1. Creating a 3D Model of the Heart
• Electroanatomical Mapping: Sensors on specialized catheters detect electrical signals from inside the heart. This data is combined with anatomical information to create a 3D map. Systems like CARTO, EnSite, and Rhythmia offer precise models.
• Imaging Integration: Advanced systems can integrate pre-procedural imaging (CT, MRI) to improve anatomical accuracy.

2. Pinpointing Arrhythmogenic Areas
• The 3D map identifies the origin and propagation of abnormal electrical signals.
• It differentiates between healthy, scarred, or electrically inactive tissues, guiding the operator to the arrhythmia source.
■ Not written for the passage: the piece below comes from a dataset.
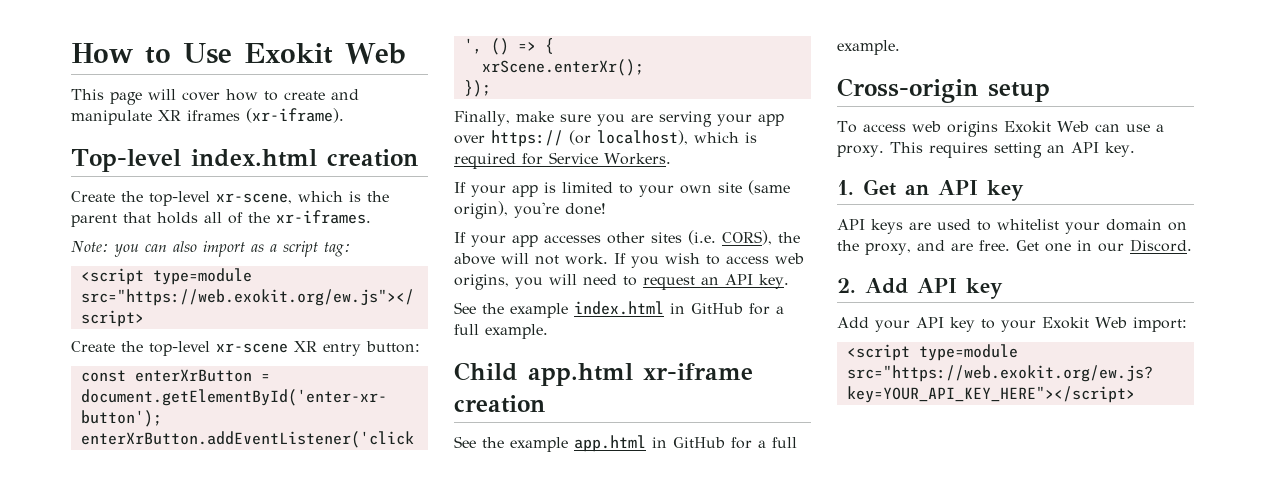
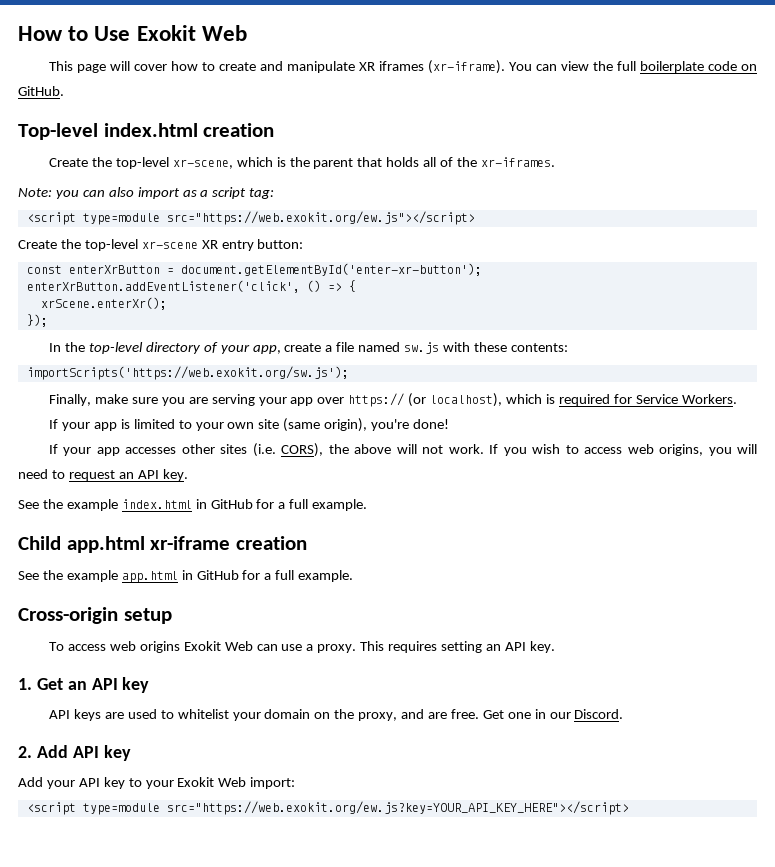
+ You can view the full boilerplate code on GitHub.
+ In the top-level directory of your app, create a file named sw.js with these contents:
+ importScripts('https://web.exokit.org/sw.js');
3. Guiding Catheter Navigation
• With real-time visualization, catheters are maneuvered accurately, avoiding critical structures.
• Fluoroscopy use is minimized, reducing radiation exposure to both patients and medical staff.

4. Performing Ablation
• Once the arrhythmogenic area is identified, ablation (radiofrequency or cryotherapy) is precisely delivered to eliminate the abnormal tissue.
• Continuous mapping ensures immediate feedback, confirming successful ablation or the need for further intervention.
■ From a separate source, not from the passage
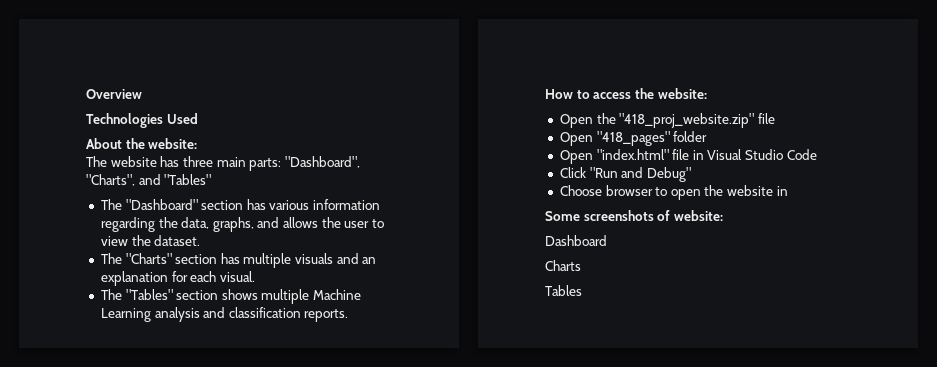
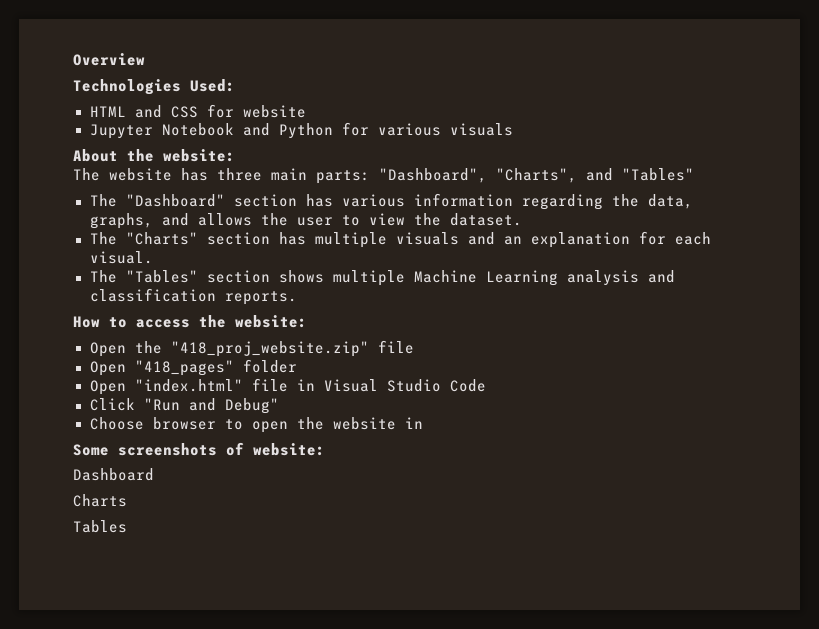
- Technologies Used
+ Technologies Used:
+ HTML and CSS for website
+ Jupyter Notebook and Python for various visuals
5. Monitoring and Post-Ablation Validation
• Post-ablation, the system rechecks electrical activity to ensure the arrhythmia circuit is interrupted.

Advantages
• Increased Accuracy: Enhanced precision reduces complications and improves outcomes.
• Reduced Procedure Time: Efficient localization of arrhythmogenic foci.
• Patient Safety: Less invasive and reduced radiation exposure.

3D mapping has become essential for treating complex arrhythmias like atrial fibrillation, ventricular tachycardia, and atypical atrial flutters, ensuring more effective and safer treatments.